John Veldman

Personal information
- Full name: John Fitzgerald Veldman
- Date of birth: 24 February 1968 (age 58)
- Place of birth: Paramaribo, Suriname
- Height: 1.84 m (6 ft 0 in)
- Position: Defender

Senior career*
- Years: Team / Apps / (Gls)
- 1986–1989: PSV / 11 / (0)
- 1989–1991: Willem II / 59 / (0)
- 1991–1996: Sparta Rotterdam / 152 / (0)
- 1996–1997: Ajax / 17 / (0)
- 1997–2000: Vitesse / 44 / (0)
- 2000–2001: RBC Roosendaal / 14 / (0)
- Total:  / 297 / (0)

International career
- 1996: Netherlands / 1 / (0)

= John Veldman =

Dutch footballer

John Fitzgerald Veldman (born 24 February 1968) is a Dutch former professional footballer who played as a defender. Veldman spent his entire career in the Eredivisie, playing 297 matches from 1986 to 2001. He began his professional career at PSV Eindhoven, then moved on to Willem II, Sparta Rotterdam, Ajax, Vitesse and RBC Roosendaal.

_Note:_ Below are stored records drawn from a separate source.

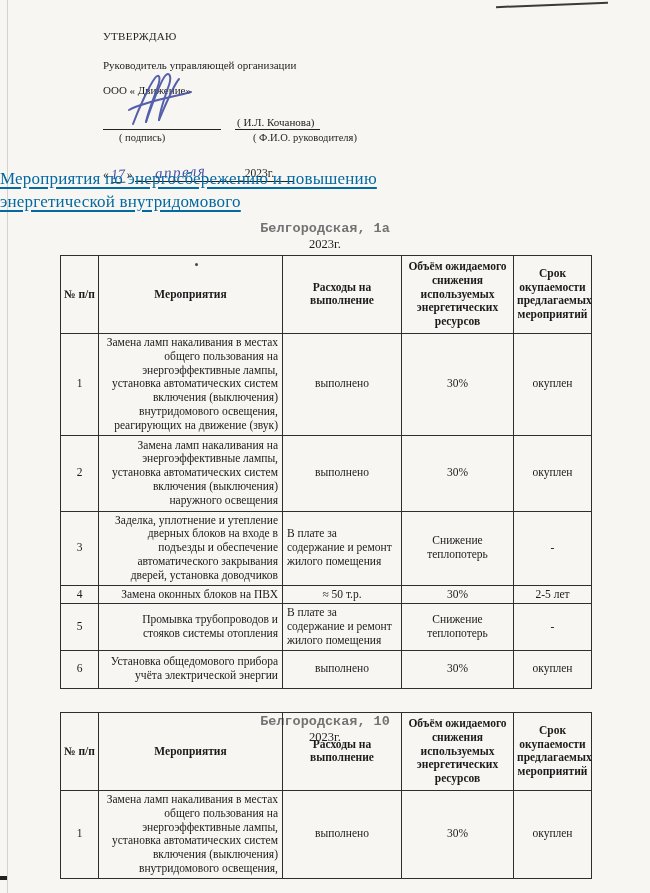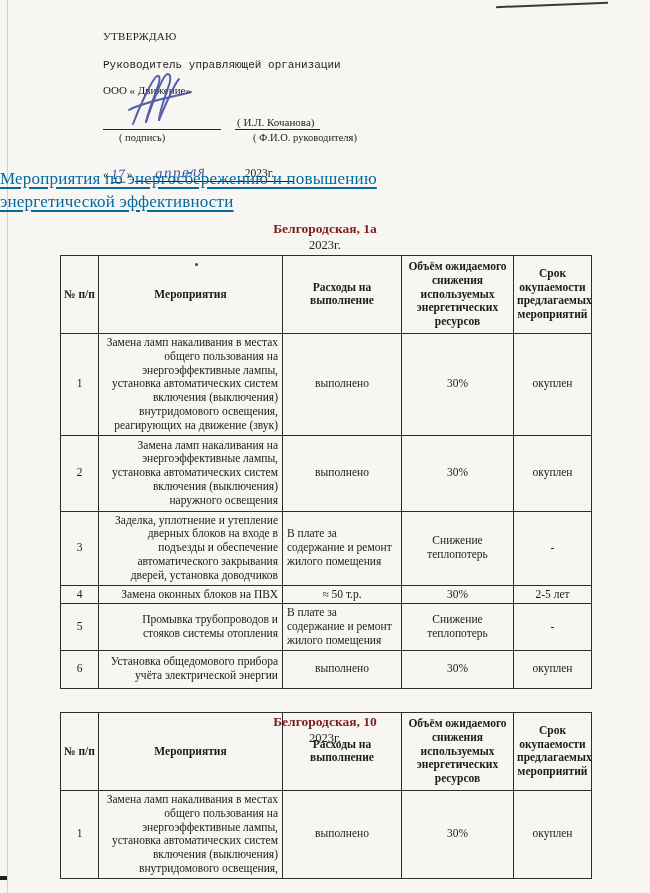"Руководитель управляющей организации" .approval .row2 { font-family: Liberation Mono, monospace -> none }
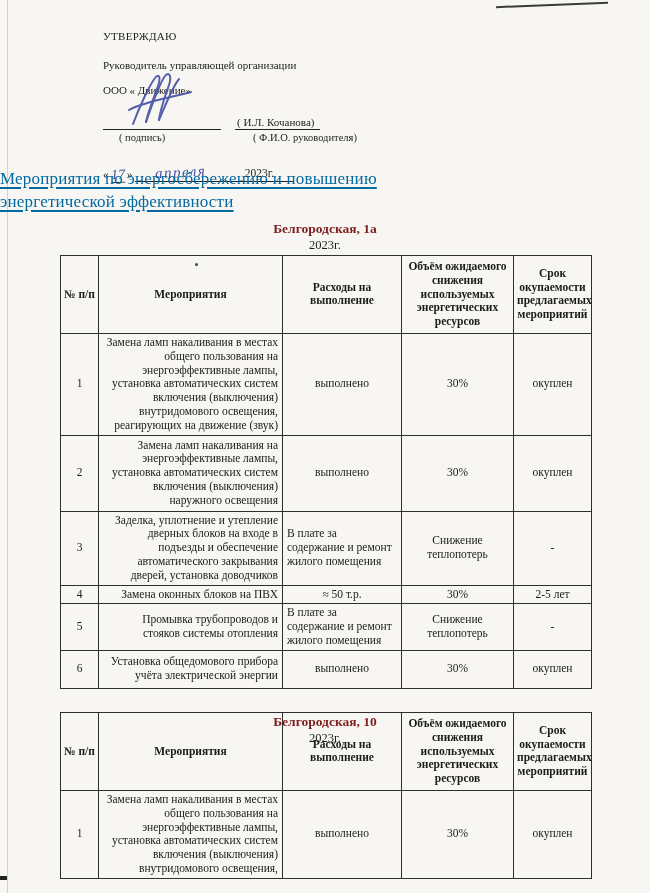"энергетической эффективности" span { text: эффективности -> внутридомового }
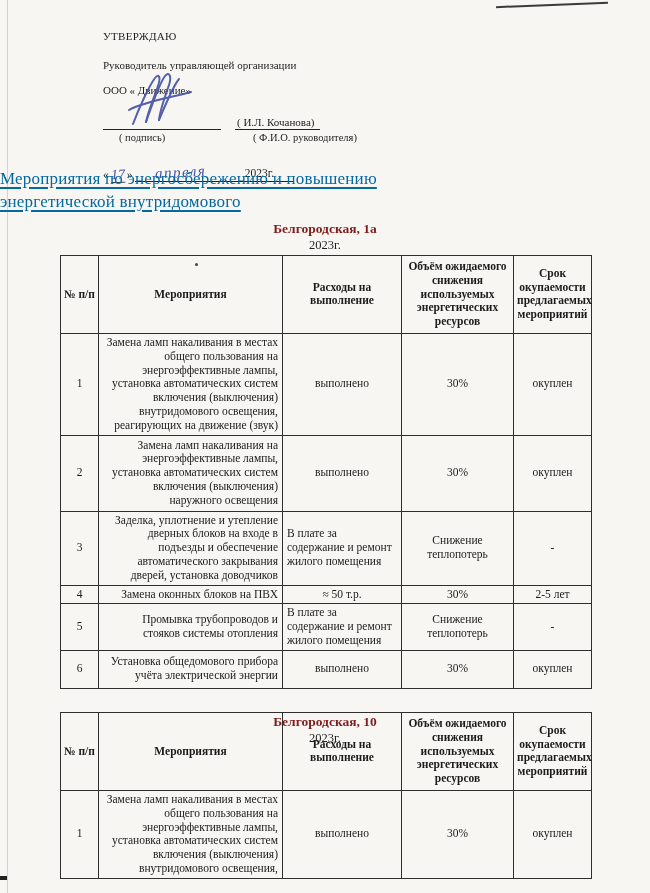"Белгородская, 1а" .sect-head .addr { color: #7f1d1d -> #737373; font-family: none -> Liberation Mono, monospace }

While at Sparta, he started in various defensive positions and helped the club reach the final of the KNVB Cup in 1996.

Veldman earned a single cap for the Netherlands national team, which came on 24 April 1996 in a 1–0 loss to Germany. He was included in the Dutch squad for Euro 1996 but did not make an appearance.

His brother, Elfried Veldman, died in the crash of Surinam Airways Flight 764.